D’abord, d’abord il y a Madame Mohamed, qui marche dans le couloir - car elle ne sort jamais dans le jardin et ne se montre que lorsque sa présence est strictement nécessaire (repas,traitements) - en parlant à mi-voix pour elle même, en Arabe (que peut-elle donc faire toute la journée dans sa chambre?) et  en traînant les pieds, la cinquantaine bien sonnée, toujours jupe et pull over, qui ne m’a jamais adressé la parole ni donné un regard droit dans les yeux.

 

Ensuite c’est le jeune Mohamed, la vingtaine, corps d’un rugbyman qui aurait troqué son entraînement contre des excès de nourriture et de coca. Ses tongs sont écrasées par son poids. Poli. Discret. Parle peu.
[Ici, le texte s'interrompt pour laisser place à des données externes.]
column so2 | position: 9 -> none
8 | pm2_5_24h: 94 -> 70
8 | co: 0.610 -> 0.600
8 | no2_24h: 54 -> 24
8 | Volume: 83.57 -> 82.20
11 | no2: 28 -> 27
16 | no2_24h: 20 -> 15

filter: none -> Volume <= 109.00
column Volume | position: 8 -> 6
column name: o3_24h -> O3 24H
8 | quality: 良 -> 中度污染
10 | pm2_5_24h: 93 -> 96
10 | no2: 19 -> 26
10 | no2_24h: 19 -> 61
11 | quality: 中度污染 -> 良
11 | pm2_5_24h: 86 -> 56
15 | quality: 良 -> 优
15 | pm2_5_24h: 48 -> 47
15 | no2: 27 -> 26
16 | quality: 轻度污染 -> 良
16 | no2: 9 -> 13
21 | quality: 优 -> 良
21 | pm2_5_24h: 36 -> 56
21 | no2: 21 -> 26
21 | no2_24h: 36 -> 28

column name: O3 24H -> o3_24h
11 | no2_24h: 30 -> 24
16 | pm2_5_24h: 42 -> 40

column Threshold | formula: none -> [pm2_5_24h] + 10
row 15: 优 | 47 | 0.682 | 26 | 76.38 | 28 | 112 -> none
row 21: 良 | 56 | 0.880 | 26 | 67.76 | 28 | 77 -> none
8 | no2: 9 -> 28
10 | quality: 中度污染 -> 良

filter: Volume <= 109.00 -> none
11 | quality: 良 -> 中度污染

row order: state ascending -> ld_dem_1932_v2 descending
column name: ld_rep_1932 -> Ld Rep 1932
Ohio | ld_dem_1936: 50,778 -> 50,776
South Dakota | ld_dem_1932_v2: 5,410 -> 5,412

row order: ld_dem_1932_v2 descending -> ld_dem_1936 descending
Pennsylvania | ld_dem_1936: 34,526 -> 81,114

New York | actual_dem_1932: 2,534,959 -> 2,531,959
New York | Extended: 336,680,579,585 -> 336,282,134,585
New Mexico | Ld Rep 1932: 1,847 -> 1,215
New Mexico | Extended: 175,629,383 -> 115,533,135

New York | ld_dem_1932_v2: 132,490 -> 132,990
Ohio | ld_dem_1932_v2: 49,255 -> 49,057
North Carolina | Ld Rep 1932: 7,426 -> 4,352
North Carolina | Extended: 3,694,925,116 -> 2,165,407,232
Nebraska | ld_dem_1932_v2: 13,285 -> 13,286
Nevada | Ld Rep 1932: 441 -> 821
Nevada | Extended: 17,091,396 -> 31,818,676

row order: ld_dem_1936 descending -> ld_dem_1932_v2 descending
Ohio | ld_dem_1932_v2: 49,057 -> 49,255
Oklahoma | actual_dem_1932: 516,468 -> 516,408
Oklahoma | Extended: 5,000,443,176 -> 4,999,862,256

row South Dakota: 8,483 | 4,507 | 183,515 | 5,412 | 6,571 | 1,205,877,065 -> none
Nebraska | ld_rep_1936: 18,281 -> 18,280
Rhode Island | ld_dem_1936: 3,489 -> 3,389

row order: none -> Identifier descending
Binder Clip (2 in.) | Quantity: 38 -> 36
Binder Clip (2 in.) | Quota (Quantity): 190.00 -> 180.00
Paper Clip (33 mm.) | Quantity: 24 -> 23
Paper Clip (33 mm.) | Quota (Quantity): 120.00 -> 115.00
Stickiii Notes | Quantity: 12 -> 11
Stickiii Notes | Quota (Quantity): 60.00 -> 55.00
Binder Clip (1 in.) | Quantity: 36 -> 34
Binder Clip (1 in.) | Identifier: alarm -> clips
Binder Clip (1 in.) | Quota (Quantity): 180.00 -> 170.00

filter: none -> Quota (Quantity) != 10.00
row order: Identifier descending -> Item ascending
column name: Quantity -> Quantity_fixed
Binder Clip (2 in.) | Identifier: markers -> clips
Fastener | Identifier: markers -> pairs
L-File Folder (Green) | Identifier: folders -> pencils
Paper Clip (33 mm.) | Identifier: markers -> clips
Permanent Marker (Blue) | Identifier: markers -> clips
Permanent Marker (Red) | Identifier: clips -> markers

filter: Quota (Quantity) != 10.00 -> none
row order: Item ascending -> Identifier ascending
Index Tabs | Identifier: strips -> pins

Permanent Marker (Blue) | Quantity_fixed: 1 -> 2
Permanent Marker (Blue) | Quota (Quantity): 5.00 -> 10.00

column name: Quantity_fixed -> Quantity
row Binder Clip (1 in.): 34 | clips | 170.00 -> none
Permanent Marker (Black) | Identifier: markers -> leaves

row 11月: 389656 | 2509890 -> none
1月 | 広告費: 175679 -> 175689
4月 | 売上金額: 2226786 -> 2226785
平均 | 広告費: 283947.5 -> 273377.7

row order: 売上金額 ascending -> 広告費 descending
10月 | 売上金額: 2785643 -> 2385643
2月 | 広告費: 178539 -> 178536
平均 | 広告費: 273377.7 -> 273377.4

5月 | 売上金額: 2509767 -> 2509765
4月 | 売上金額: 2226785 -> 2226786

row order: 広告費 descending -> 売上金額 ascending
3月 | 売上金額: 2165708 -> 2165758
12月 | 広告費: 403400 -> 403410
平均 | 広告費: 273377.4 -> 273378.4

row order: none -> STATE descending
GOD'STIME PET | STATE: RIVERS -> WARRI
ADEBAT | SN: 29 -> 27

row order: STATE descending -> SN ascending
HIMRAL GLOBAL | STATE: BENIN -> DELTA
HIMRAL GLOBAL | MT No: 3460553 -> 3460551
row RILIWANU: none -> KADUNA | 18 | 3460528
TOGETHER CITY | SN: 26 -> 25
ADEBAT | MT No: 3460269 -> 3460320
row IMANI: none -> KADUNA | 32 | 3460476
Me montre le respect dû à un chibani.

 

Et puis il y a M. Mohamed, quinquagénaire, qui raconte volontiers en tête à tête avoir reçu un mauvais sort de ses voisins d’immeuble africains, ne se mêle guère aux autres, et fume, fume, et qui prévoit d’envoyer une lettre à Monsieur le Préfet pour lui signifier l’inopportunité de son internement sous contrainte … quoique, dira-t-il le jour suivant, à y bien réfléchir, comme le préfet lui en veut, la lettre pourrait se retourner contre son expéditeur car le représentant de l'Etat pourrait en tirer un argument contre lui.

 Beaucoup de naïveté dans tout cela, à l'évidence, plus que de prétention.

 

M. Mohamed porte des vêtements de seconde main qui lui sont tirés d’une réserve. Il marche à patites pas, sur les talons.

 

Tous trois ne reçoivent de visites ni ne se parlent.